**About this task**
Please retype the records below exactly, omitting any images.

++++ Material for this task

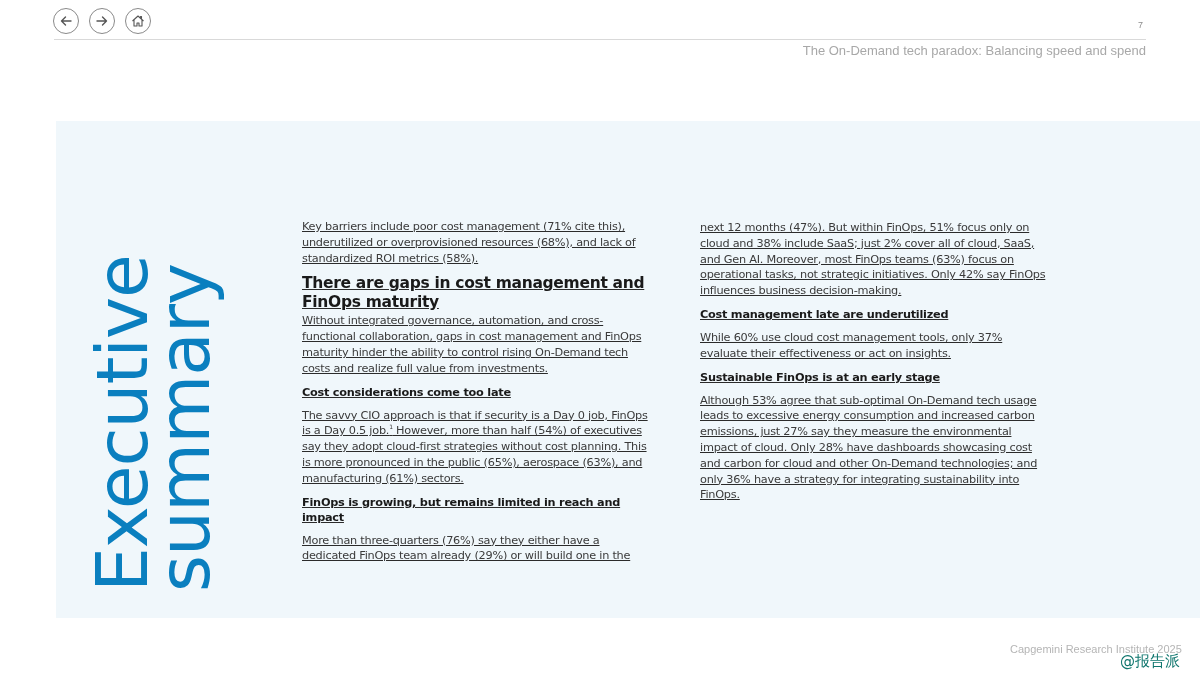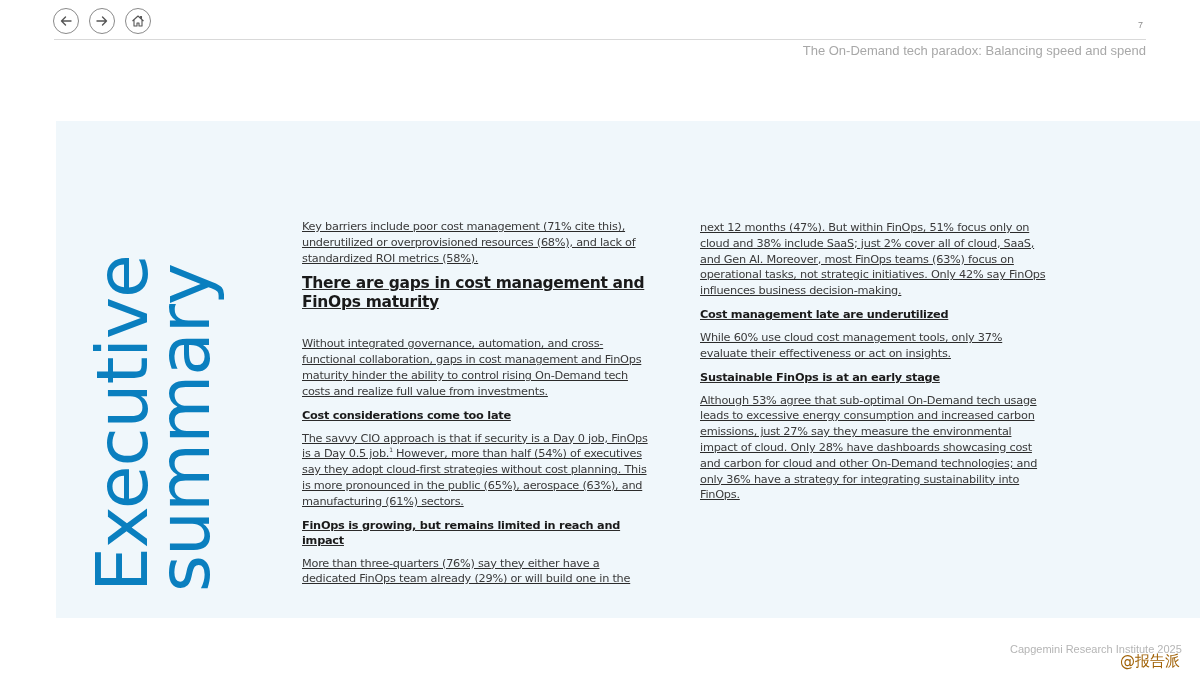"There are gaps in cost" .col h2 { margin-bottom: 25px -> 2px }
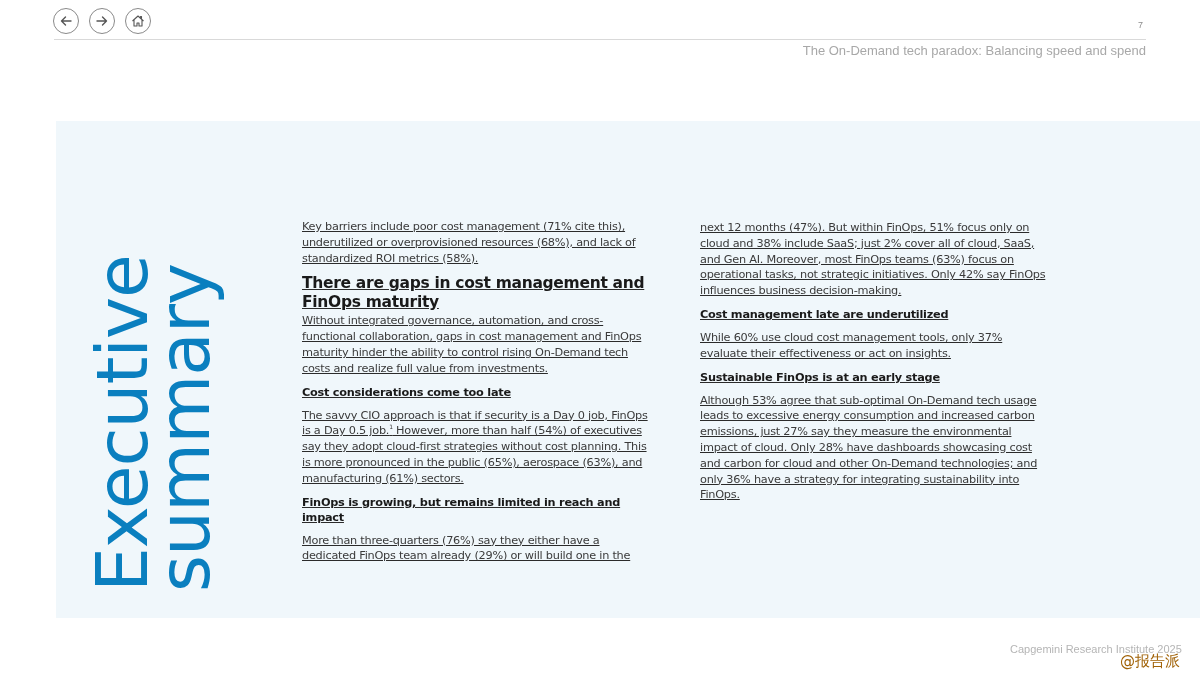"@报告派" .watermark { color: #a16207 -> #0f766e }
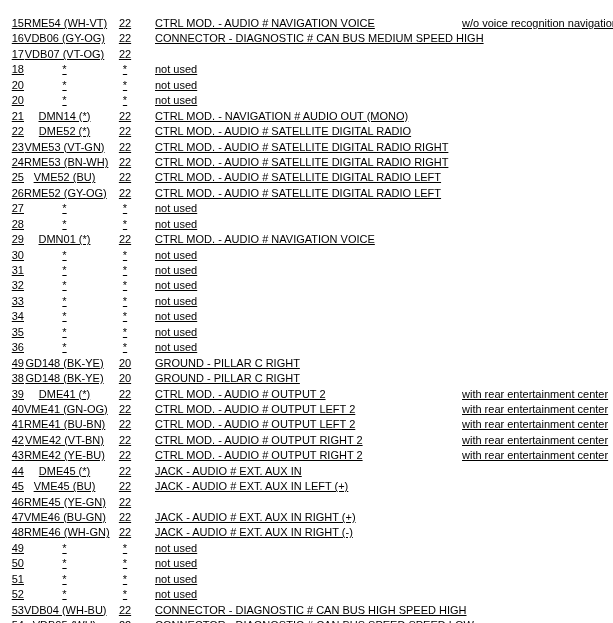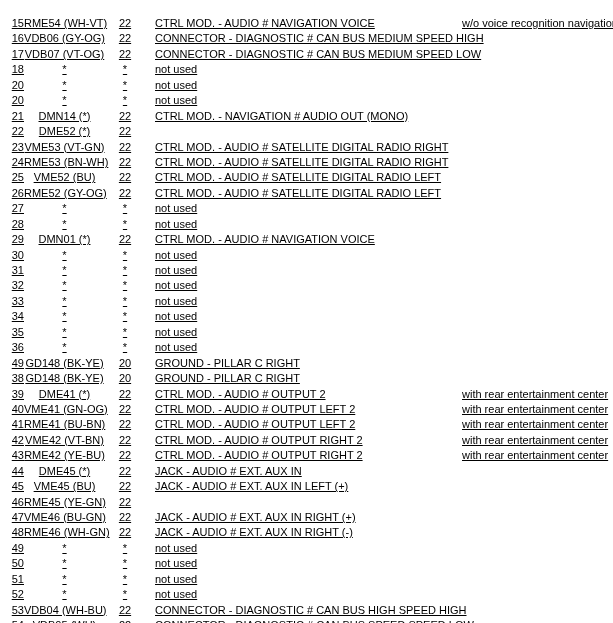"CONNECTOR - DIAGNOSTIC # CAN BUS MEDIUM SPEED LOW" span.c-desc { html: <span>CONNECTOR - DIAGNOSTIC # CAN BUS MEDIUM SPEED LOW</span> -> none }
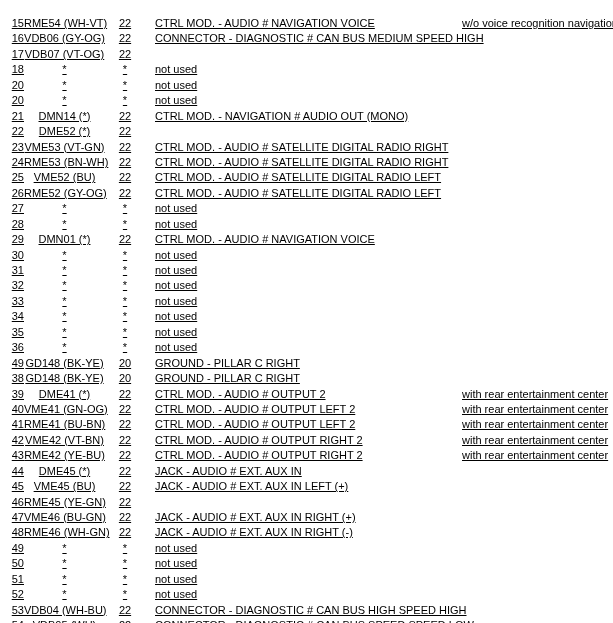"CTRL MOD. - AUDIO # SATELLITE DIGITAL RADIO" span.c-desc { html: none -> <span>CTRL MOD. - AUDIO # SATELLITE DIGITAL RADIO</span> }
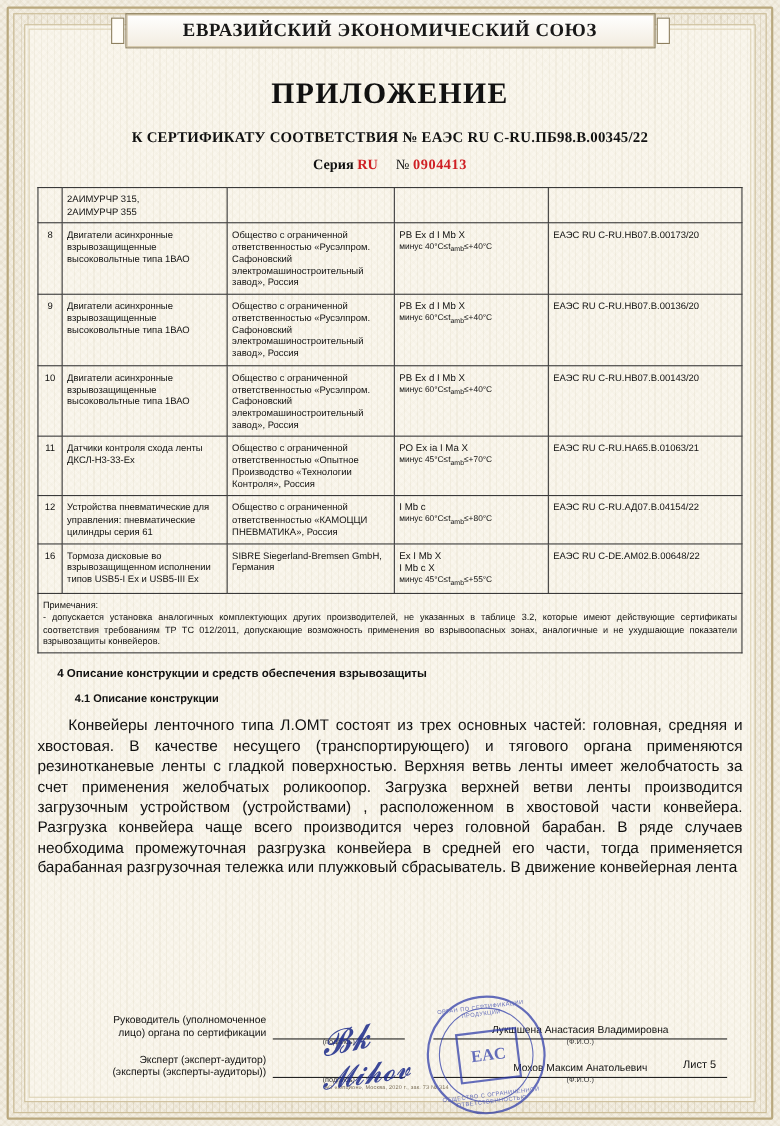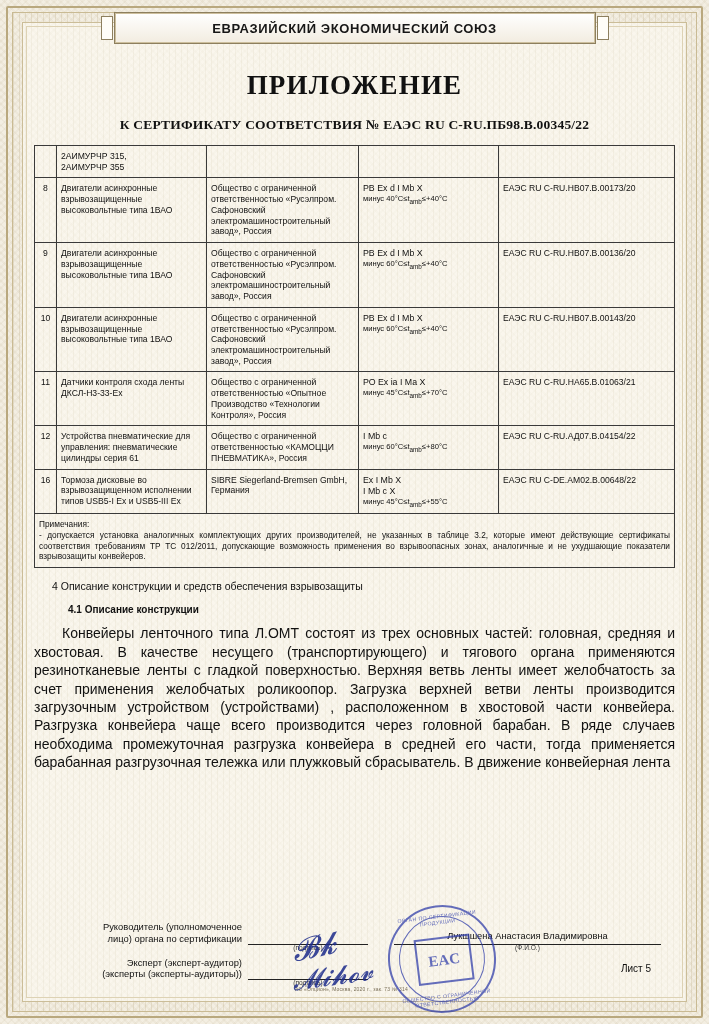"ЕВРАЗИЙСКИЙ ЭКОНОМИЧЕСКИЙ СОЮЗ" .banner-text { font-family: Liberation Sans, sans-serif -> Liberation Serif, serif; font-size: 13px -> 17px }
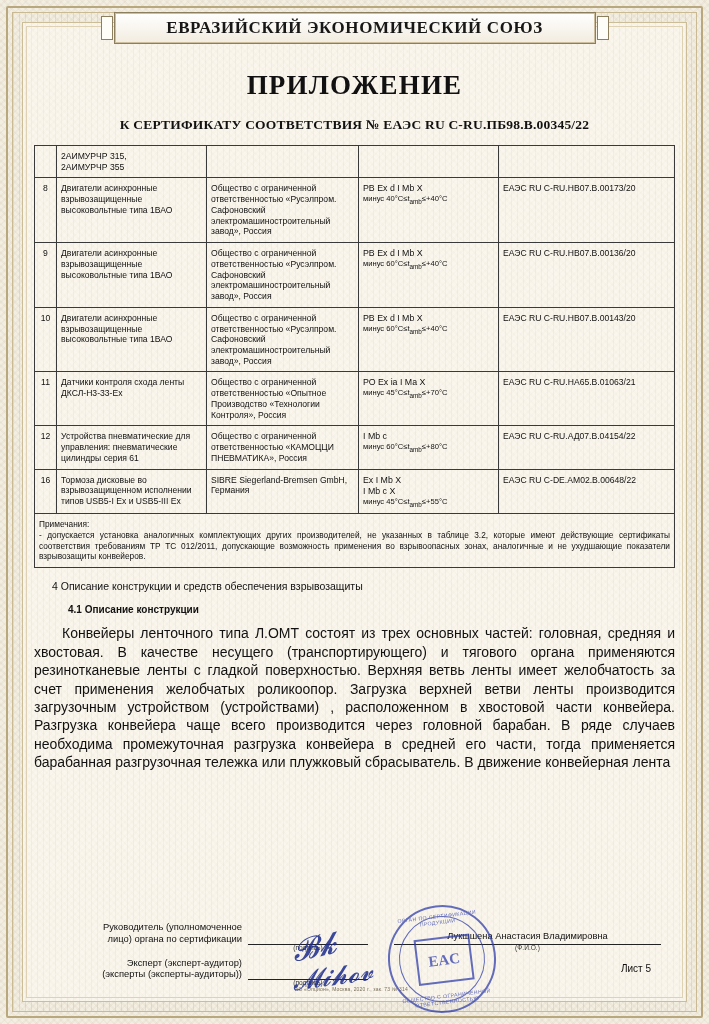"Серия RU № 0904413" div.serie-line { html: none -> <div> <span>Серия</span> <span>RU</span> &nbsp;&nbsp;&nbsp; <span>№</span> <span>0904413</span> </div> }
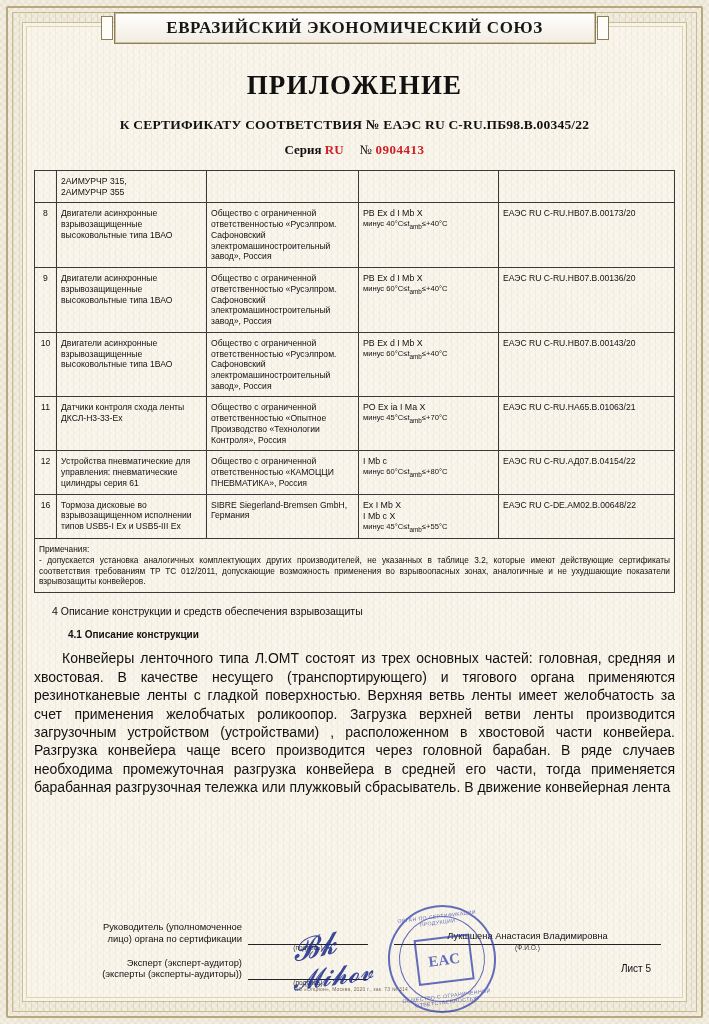"4 Описание конструкции и средств" h4.sec { font-weight: normal -> bold }
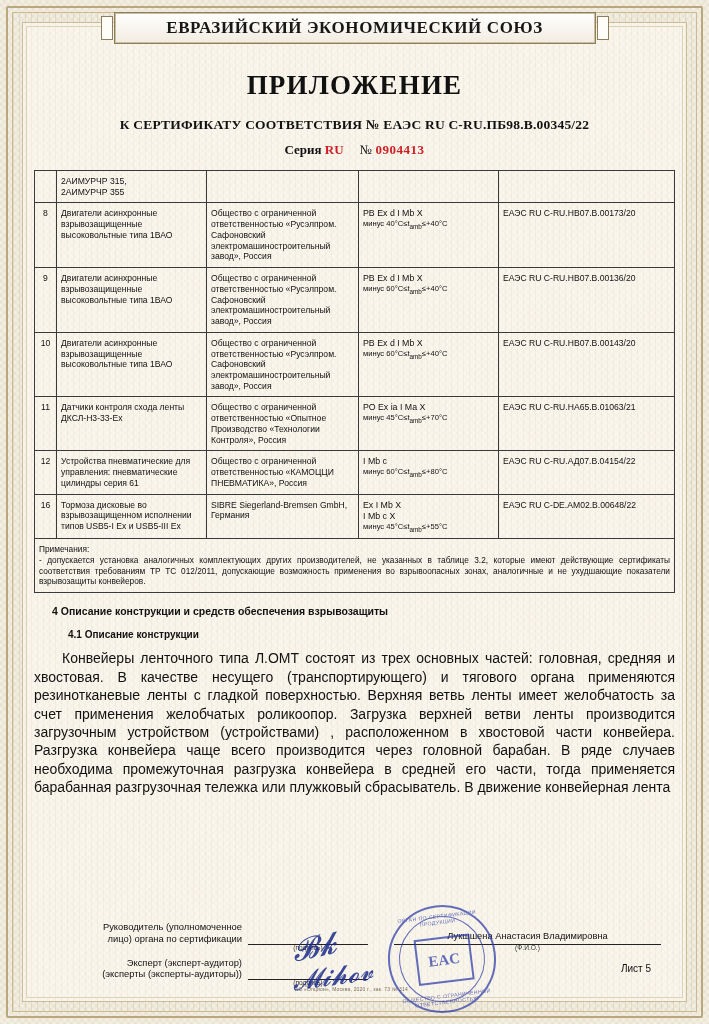"Мохов Максим Анатольевич" div.line2 { html: none -> <div> <span>Мохов Максим Анатольевич</span> <span>(Ф.И.О.)</span> </div> }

++++++++

**Answer**
"There are gaps in cost" .col h2 { margin-bottom: 25px -> 2px }
"@报告派" .watermark { color: #a16207 -> #0f766e }
"CONNECTOR - DIAGNOSTIC # CAN BUS MEDIUM SPEED LOW" span.c-desc { html: <span>CONNECTOR - DIAGNOSTIC # CAN BUS MEDIUM SPEED LOW</span> -> none }
"CTRL MOD. - AUDIO # SATELLITE DIGITAL RADIO" span.c-desc { html: none -> <span>CTRL MOD. - AUDIO # SATELLITE DIGITAL RADIO</span> }
"ЕВРАЗИЙСКИЙ ЭКОНОМИЧЕСКИЙ СОЮЗ" .banner-text { font-family: Liberation Sans, sans-serif -> Liberation Serif, serif; font-size: 13px -> 17px }
"Серия RU № 0904413" div.serie-line { html: none -> <div> <span>Серия</span> <span>RU</span> &nbsp;&nbsp;&nbsp; <span>№</span> <span>0904413</span> </div> }
"4 Описание конструкции и средств" h4.sec { font-weight: normal -> bold }
"Мохов Максим Анатольевич" div.line2 { html: none -> <div> <span>Мохов Максим Анатольевич</span> <span>(Ф.И.О.)</span> </div> }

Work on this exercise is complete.